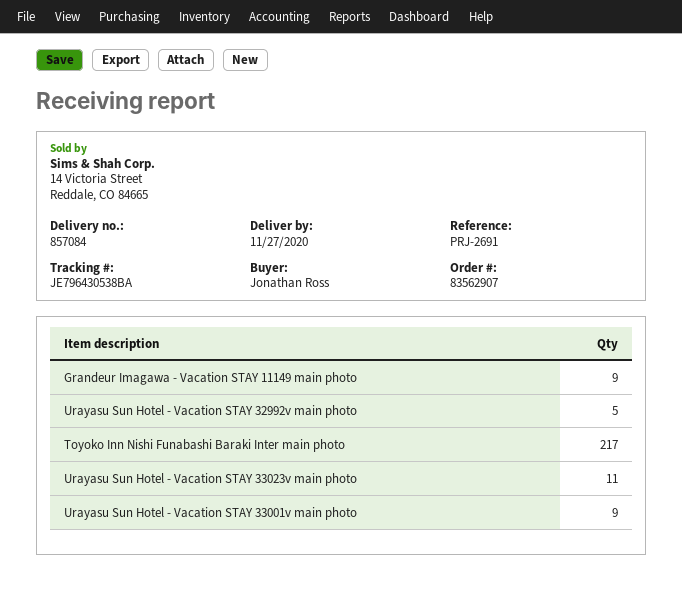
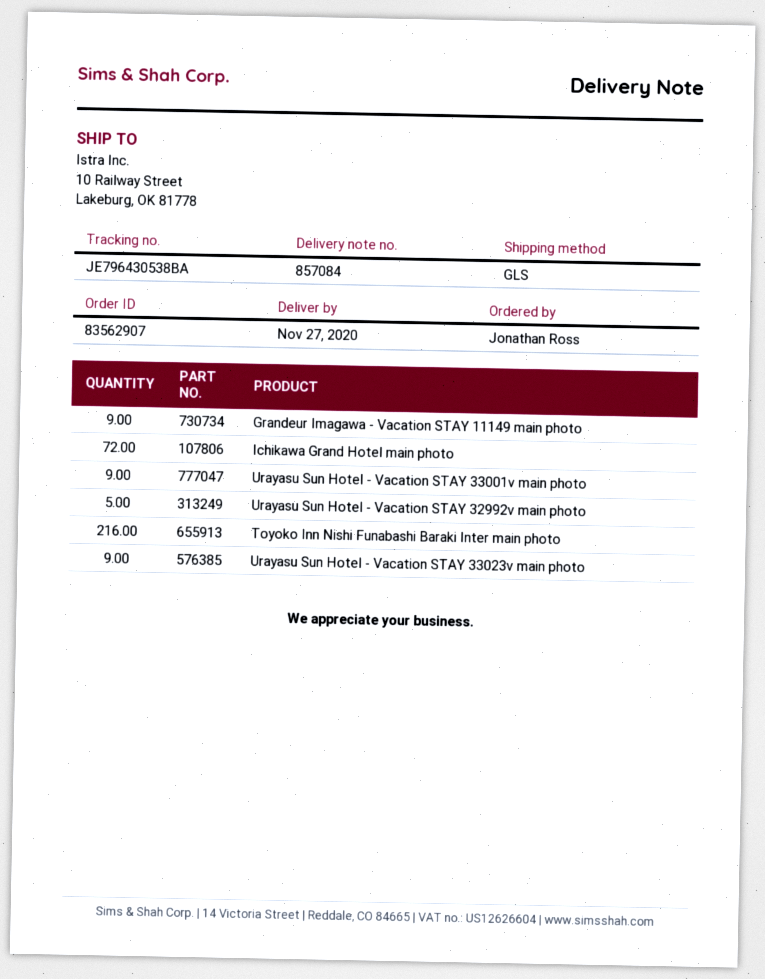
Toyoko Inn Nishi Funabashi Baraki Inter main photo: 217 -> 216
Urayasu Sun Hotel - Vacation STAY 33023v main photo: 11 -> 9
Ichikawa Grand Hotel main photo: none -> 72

========

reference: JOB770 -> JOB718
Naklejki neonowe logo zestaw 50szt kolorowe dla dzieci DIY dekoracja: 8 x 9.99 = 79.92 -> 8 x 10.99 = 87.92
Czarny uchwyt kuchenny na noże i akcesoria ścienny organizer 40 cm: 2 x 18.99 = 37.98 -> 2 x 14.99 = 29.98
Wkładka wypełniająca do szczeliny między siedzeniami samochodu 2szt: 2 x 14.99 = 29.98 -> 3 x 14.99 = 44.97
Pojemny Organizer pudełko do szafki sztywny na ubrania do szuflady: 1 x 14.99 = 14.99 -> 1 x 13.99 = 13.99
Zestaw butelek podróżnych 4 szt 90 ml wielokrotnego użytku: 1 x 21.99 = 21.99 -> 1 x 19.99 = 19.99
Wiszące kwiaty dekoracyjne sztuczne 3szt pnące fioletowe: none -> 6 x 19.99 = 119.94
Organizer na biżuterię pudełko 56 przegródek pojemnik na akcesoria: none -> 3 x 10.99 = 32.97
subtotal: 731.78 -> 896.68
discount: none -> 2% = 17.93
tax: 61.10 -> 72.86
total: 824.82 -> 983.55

========

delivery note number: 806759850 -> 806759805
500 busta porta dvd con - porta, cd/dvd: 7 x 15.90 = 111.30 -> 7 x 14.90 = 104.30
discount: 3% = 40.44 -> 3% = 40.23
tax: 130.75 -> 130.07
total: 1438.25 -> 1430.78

========

▸ YOUR OBJECTIVE
Would you please write out, exactly and with no other lines, the stretch of the listing above from the line containing "Naklejki neonowe logo" through the line containing "total: 824.82 -> 983.55"?

▸ FINISHED TASK
Naklejki neonowe logo zestaw 50szt kolorowe dla dzieci DIY dekoracja: 8 x 9.99 = 79.92 -> 8 x 10.99 = 87.92
Czarny uchwyt kuchenny na noże i akcesoria ścienny organizer 40 cm: 2 x 18.99 = 37.98 -> 2 x 14.99 = 29.98
Wkładka wypełniająca do szczeliny między siedzeniami samochodu 2szt: 2 x 14.99 = 29.98 -> 3 x 14.99 = 44.97
Pojemny Organizer pudełko do szafki sztywny na ubrania do szuflady: 1 x 14.99 = 14.99 -> 1 x 13.99 = 13.99
Zestaw butelek podróżnych 4 szt 90 ml wielokrotnego użytku: 1 x 21.99 = 21.99 -> 1 x 19.99 = 19.99
Wiszące kwiaty dekoracyjne sztuczne 3szt pnące fioletowe: none -> 6 x 19.99 = 119.94
Organizer na biżuterię pudełko 56 przegródek pojemnik na akcesoria: none -> 3 x 10.99 = 32.97
subtotal: 731.78 -> 896.68
discount: none -> 2% = 17.93
tax: 61.10 -> 72.86
total: 824.82 -> 983.55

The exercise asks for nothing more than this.